#### EXERCISE
Your job is to set down the stretch of entries that opens with the line containing "- Automatic custom" and closes with the line containing "in this order.". Keep both end lines, copy each exactly, and add nothing.

Revision tracking records:
[Start of section]
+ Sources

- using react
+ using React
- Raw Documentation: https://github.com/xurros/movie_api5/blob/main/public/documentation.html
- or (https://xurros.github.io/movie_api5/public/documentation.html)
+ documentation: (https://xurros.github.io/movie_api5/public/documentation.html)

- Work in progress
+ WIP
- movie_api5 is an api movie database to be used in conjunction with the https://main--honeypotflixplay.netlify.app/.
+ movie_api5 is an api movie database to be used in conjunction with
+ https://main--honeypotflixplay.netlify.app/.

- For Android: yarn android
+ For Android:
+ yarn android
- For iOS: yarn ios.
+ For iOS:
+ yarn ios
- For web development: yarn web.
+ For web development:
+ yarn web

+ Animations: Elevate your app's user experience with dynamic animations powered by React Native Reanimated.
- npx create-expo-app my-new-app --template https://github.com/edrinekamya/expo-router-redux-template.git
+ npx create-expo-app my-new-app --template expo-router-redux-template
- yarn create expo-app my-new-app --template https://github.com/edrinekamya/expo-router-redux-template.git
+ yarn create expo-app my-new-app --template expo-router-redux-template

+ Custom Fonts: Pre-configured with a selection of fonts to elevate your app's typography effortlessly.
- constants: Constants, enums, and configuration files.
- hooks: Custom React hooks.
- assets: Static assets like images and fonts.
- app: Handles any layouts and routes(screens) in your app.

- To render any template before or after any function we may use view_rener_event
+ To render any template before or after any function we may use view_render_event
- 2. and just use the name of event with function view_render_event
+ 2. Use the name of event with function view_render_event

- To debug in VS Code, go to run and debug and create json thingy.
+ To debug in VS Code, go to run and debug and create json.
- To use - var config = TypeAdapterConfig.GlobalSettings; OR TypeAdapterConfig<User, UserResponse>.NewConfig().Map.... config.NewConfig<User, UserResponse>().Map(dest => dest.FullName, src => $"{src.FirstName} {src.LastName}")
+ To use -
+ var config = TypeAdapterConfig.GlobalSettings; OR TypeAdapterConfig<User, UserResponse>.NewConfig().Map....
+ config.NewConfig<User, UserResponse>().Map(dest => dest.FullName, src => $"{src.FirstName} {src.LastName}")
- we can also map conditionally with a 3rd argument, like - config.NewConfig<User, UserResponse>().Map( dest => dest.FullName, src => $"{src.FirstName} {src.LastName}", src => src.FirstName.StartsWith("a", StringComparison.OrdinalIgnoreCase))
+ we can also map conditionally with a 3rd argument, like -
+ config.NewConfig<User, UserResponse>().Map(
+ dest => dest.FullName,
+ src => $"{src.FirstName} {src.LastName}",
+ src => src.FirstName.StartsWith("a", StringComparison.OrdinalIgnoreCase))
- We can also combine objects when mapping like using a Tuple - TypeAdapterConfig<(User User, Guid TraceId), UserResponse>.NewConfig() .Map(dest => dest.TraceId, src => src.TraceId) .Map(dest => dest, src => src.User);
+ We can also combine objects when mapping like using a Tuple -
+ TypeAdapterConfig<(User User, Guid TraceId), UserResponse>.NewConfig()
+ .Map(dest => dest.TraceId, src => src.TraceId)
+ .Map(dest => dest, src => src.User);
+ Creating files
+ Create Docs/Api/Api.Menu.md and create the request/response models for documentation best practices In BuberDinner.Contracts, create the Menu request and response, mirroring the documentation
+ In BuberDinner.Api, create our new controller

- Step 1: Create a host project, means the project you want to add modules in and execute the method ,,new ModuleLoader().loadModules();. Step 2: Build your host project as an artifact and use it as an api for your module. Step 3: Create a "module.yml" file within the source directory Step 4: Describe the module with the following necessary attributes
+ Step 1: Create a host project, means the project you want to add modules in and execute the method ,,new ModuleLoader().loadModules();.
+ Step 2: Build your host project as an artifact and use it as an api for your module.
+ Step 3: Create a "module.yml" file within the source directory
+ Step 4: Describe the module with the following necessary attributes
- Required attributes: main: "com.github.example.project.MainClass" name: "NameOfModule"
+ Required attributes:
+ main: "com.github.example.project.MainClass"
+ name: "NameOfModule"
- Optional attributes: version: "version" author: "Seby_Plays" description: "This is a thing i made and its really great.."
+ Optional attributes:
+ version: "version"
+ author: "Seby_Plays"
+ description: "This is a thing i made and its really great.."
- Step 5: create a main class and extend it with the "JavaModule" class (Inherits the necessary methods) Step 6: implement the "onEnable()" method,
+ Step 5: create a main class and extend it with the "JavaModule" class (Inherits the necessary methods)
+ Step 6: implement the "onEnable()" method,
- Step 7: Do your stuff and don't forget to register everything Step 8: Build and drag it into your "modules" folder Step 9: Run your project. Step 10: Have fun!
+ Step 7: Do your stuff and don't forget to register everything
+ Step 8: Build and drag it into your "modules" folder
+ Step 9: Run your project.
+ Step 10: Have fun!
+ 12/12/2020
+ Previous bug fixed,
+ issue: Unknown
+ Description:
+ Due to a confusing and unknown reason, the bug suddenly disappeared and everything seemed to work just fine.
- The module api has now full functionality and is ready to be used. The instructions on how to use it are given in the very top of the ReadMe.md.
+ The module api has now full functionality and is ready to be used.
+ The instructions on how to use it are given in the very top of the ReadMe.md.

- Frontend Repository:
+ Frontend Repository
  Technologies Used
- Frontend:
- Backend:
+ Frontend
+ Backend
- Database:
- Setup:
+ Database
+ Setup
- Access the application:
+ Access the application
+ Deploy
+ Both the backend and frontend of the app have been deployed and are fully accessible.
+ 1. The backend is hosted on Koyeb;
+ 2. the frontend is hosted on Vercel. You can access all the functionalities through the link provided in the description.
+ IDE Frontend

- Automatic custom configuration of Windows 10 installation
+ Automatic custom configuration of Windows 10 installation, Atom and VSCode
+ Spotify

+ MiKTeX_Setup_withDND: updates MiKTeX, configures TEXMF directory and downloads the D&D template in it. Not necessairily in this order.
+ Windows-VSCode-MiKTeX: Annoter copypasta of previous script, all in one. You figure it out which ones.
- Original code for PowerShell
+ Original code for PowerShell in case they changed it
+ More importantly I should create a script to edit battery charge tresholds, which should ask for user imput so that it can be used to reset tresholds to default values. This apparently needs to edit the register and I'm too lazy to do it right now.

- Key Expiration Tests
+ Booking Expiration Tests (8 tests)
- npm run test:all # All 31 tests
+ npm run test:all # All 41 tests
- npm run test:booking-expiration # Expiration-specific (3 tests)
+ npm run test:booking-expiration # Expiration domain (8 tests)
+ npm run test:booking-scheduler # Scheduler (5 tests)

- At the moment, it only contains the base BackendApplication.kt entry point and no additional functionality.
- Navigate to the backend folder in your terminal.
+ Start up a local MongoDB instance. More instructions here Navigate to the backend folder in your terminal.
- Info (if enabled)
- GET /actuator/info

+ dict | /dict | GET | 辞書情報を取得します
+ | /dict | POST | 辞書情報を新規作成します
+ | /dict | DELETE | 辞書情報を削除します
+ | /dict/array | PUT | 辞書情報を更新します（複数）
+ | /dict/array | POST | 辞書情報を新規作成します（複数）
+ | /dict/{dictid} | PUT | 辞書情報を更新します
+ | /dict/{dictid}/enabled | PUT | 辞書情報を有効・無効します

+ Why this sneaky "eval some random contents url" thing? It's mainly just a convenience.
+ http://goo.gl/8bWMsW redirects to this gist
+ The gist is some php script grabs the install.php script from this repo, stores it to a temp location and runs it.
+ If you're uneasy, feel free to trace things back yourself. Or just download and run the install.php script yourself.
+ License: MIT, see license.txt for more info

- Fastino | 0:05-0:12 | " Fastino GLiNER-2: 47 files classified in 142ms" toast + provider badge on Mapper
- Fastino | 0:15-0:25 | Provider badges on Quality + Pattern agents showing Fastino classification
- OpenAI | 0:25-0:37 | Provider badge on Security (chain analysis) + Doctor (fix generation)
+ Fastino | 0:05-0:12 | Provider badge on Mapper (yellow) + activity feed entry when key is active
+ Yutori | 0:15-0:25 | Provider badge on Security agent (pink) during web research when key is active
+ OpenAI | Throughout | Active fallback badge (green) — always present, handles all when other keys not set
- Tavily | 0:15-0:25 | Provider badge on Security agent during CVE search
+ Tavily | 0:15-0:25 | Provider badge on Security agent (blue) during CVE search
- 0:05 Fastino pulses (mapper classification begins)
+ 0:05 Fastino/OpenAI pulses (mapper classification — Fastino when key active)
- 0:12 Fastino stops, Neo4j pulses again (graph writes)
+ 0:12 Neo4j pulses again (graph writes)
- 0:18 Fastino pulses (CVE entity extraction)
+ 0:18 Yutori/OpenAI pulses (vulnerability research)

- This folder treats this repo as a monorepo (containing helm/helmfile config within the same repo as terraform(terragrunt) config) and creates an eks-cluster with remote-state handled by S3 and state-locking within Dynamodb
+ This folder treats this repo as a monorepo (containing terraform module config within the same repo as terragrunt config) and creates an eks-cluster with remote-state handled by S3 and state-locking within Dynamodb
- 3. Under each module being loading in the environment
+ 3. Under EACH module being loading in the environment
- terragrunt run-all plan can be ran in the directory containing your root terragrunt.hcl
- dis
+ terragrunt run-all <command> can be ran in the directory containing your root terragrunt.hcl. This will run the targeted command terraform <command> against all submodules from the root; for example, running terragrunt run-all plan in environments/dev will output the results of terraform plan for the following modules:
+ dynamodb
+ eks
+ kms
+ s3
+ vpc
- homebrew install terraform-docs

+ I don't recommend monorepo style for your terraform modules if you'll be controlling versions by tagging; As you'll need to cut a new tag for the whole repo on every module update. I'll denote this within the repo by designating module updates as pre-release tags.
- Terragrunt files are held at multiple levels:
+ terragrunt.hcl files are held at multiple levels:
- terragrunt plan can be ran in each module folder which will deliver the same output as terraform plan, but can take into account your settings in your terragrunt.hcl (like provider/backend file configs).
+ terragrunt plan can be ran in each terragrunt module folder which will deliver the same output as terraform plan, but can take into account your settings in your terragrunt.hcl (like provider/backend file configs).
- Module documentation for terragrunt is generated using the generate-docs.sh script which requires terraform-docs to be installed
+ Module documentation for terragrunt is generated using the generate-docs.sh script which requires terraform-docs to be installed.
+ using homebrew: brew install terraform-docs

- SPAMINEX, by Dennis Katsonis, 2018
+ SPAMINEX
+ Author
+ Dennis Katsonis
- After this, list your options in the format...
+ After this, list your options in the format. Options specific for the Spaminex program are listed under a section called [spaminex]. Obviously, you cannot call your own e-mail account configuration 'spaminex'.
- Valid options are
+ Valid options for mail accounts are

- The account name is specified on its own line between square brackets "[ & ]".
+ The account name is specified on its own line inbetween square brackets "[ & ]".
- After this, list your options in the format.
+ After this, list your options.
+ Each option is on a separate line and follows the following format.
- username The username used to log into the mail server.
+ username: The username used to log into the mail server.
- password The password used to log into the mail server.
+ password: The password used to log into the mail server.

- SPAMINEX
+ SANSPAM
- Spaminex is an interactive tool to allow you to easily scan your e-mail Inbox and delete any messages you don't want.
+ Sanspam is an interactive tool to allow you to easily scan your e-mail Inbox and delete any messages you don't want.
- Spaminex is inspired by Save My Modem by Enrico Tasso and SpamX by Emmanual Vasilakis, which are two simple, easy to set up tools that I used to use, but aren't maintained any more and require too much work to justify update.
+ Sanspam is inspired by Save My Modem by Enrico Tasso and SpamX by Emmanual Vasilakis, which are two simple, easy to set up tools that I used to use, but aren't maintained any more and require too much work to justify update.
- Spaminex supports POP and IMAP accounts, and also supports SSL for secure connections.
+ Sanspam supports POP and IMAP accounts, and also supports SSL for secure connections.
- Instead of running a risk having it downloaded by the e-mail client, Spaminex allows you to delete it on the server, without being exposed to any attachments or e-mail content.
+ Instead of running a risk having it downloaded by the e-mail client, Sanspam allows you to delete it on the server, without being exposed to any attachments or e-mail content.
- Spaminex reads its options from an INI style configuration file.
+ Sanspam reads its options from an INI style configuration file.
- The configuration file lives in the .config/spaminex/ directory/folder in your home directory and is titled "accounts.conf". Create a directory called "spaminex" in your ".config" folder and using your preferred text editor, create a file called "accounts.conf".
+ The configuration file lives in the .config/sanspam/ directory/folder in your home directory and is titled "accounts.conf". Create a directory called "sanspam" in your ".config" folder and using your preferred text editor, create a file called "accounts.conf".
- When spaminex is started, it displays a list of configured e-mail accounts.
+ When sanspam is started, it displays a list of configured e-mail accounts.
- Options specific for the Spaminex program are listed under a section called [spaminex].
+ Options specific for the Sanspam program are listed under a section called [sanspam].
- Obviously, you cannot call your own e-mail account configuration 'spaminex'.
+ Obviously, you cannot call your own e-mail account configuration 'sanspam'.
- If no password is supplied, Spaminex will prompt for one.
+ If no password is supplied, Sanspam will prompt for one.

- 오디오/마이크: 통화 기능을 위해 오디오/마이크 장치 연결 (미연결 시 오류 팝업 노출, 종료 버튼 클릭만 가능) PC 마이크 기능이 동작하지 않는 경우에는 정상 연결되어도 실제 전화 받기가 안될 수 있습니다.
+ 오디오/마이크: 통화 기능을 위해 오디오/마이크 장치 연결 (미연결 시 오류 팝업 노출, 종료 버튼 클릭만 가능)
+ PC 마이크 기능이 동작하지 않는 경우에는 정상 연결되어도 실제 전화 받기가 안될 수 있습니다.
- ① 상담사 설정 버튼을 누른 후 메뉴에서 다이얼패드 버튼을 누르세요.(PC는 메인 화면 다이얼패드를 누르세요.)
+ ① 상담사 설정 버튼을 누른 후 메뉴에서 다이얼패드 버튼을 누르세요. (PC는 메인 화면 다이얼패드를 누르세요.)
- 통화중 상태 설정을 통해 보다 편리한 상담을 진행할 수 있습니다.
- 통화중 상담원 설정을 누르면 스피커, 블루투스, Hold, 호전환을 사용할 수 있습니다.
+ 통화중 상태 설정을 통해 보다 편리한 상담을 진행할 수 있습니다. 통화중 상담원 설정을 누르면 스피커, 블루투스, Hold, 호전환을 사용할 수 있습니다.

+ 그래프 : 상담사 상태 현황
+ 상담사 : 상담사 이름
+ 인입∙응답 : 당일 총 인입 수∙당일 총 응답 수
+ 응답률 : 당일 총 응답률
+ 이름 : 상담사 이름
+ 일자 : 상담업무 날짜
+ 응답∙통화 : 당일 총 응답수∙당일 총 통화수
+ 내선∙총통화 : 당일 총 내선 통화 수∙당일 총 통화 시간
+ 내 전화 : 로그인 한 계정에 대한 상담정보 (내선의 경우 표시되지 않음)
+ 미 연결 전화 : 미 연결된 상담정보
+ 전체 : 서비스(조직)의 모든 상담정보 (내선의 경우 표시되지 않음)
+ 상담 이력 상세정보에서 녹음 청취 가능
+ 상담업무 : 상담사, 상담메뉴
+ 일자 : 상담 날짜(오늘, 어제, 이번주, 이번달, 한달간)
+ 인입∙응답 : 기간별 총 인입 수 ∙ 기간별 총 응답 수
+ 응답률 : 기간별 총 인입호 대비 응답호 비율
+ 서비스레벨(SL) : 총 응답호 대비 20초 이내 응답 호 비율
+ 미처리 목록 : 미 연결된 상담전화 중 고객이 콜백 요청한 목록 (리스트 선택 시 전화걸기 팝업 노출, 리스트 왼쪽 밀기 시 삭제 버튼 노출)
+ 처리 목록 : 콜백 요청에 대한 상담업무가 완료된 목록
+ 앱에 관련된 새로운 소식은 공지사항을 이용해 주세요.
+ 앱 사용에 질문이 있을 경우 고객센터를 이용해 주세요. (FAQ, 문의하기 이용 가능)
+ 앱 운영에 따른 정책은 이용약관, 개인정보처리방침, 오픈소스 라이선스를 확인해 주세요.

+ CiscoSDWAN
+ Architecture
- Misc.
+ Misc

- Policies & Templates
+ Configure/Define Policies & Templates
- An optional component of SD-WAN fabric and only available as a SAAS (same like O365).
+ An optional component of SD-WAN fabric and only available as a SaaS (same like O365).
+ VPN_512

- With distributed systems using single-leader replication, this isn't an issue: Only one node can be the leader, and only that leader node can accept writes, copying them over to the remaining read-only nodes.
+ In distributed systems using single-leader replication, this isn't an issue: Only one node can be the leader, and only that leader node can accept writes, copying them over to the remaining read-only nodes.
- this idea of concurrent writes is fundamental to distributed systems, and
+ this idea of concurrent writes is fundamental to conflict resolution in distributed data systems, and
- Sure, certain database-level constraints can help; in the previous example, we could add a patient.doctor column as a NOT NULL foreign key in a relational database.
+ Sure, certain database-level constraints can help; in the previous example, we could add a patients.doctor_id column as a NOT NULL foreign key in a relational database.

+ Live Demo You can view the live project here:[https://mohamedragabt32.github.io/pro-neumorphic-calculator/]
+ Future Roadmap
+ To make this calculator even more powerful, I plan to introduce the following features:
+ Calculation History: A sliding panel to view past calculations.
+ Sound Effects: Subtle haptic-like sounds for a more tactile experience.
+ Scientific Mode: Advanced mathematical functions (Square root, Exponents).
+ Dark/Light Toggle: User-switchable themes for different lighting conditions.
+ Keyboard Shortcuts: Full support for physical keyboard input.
[End of section]
#### RESULT
- Automatic custom configuration of Windows 10 installation
+ Automatic custom configuration of Windows 10 installation, Atom and VSCode
+ Spotify

+ MiKTeX_Setup_withDND: updates MiKTeX, configures TEXMF directory and downloads the D&D template in it. Not necessairily in this order.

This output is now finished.